Brócoli

El brócoli es sin duda nutricionalmente más aventajado que el resto de su familia, las crucíferas. La coliflor, la col o las coles de Bruselas también pertenecen a esta familia, aunque su contenido en ciertas sustancias beneficiosas para la salud es menor que en el caso del brócoli.

Este vegetal con forma de pequeño arbusto, está en el punto de mira de numerosos equipos de investigación e incluso casas de semillas. Aunque su riqueza nutricional ha sido tradicionalmente bien conocida, fue a partir de los años 80 cuando tras hallarse una especie de brócoli silvestre en el sur de Italia, se despertó la curiosidad científica y comercial. Este poseía concentraciones muy superiores a las normales de una sustancia con propiedades principalmente anticancerígenas perteneciente a la familia de los glucosinolatos; la glucorafarina y a partir de aquí aumentaron los estudios a favor de sus beneficios de salud en general y papel antitumoral en particular.

El brócoli, por tanto, parece poseer una dualidad anticancerígena: primero por el contenido en derivados de los glucosinolatos y segundo por su riqueza en vitaminas y minerales con capacidad antioxidante, entre los que destaca la vitamina C. Las cantidades de esta vitamina son considerablemente elevadas (casi como las del pimiento rojo) y, debido a su susceptibilidad a ser destruida por el calor, lo ideal será cocinar el brócoli no más de 3 minutos y evitar hervirlo o prepararlo en el microondas a elevada temperatura. Otra opción, sin duda la que más aprovecha las cualidades nutricionales del brócoli, será triturarlo crudo y mezclarlo con la ensalada, o hacer un licuado con otros vegetales como el pepino y el limón que rebajen el retrogusto amargo que puede dejar.
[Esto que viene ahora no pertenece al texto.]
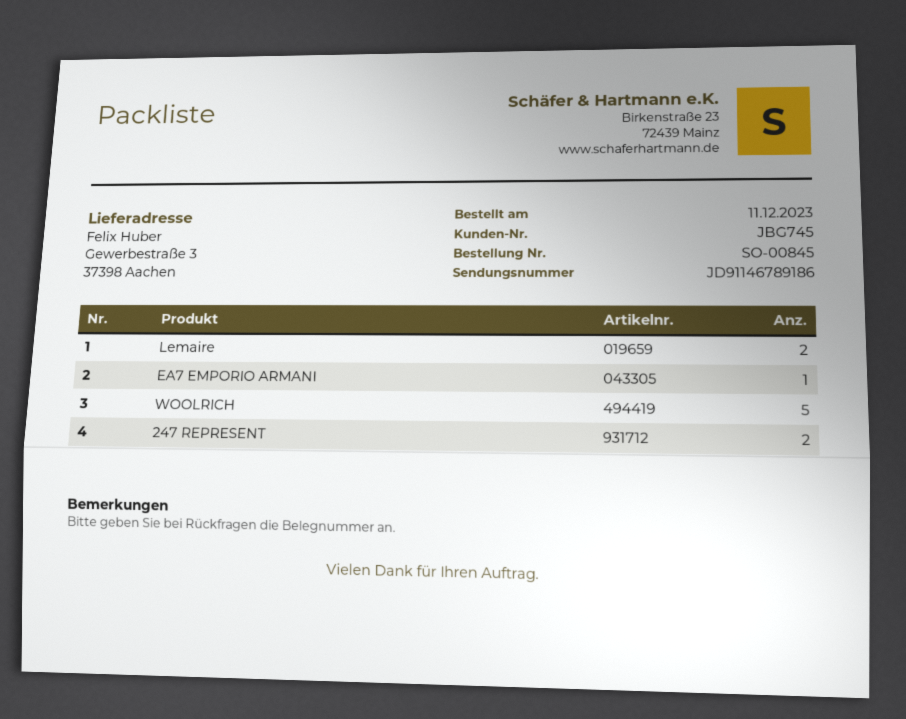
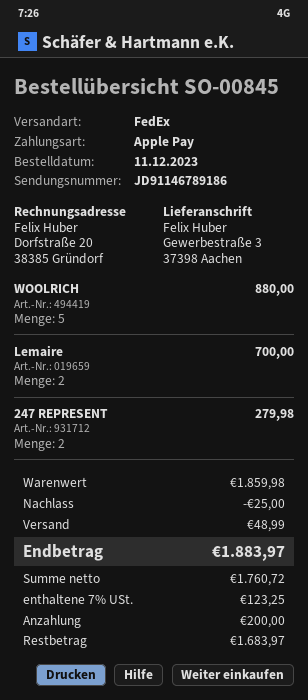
EA7 EMPORIO ARMANI: 1 -> none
El brócoli también tiene la capacidad de aumentar los niveles de ácido fólico en sangre después de ser consumido pues además de tener esta vitamina en concentraciones elevadas, su paso a la sangre es bastante efectivo. El ácido fólico es importante para la prevención de malformaciones fetales, así como para coadyuvar en tratamientos antidepresivos. También contiene una cantidad de calcio lo suficientemente alta como para hacerlo indispensable en la dieta de todos los niños en crecimiento y tercera edad en riesgo de osteoporosis.

La presencia del brócoli en los menús diarios aún no tiene el protagonismo que merece, sobre todo en los países mediterráneos. Si se  reflexiona acerca de sus beneficios para la salud, debería consumirse tanto como se consume, por ejemplo, el pan en cada comida, siendo este de composición nutricional mucho más pobre.

 

Por si todos estos argumentos a favor de elevar considerablemente el consumo de brócoli en nuestros platos no fueran suficientes, aún queda por destacar que su contenido calórico es mínimo y, en consecuencia, puede consumirse libremente dentro de cualquier dieta hipocalórica. Lo que da lugar sin duda alguna a un alimento de pros sin contras.

 

Composición nutricional del brócoli crudo y hervido

Componente 100 gr de brócoli crudo 100 gr de brócoli hervido
Energía (Kcal) 22,00 20,00
Agua (gr) 90,00 91,00
Proteínas (gr) 3,00 3,00
HC (gr) 1,80 1,30
Fibra (gr) 3,00 2,70
Azúcares (gr) 1,50
Grasa total (gr) 0,35 0,30
Calcio (mg) 93,00 76,00
Hierro (mg) 1,40 1,00
Magnesio (mg) 25,00 16,00
Fósforo (mg) 67,00 59,00
Potasio (mg) 370,00 182,00
Vitamina C (mg) 110,00 60,00
Ácido fólico (mcg) 110,00 73,00
Vitamina A (mcgEq) 69,00 75,00
Vitamina E (mg) 1,00 1,10
Niacina (mg Eq) 1,70 0,57
Vitamina B3 (mg) 0,60 0,42

 

Fuente: Mataix J, et al. Tabla de Composición de Alimentos. 6ª ed. Granada: Universidad de Granada; 2011.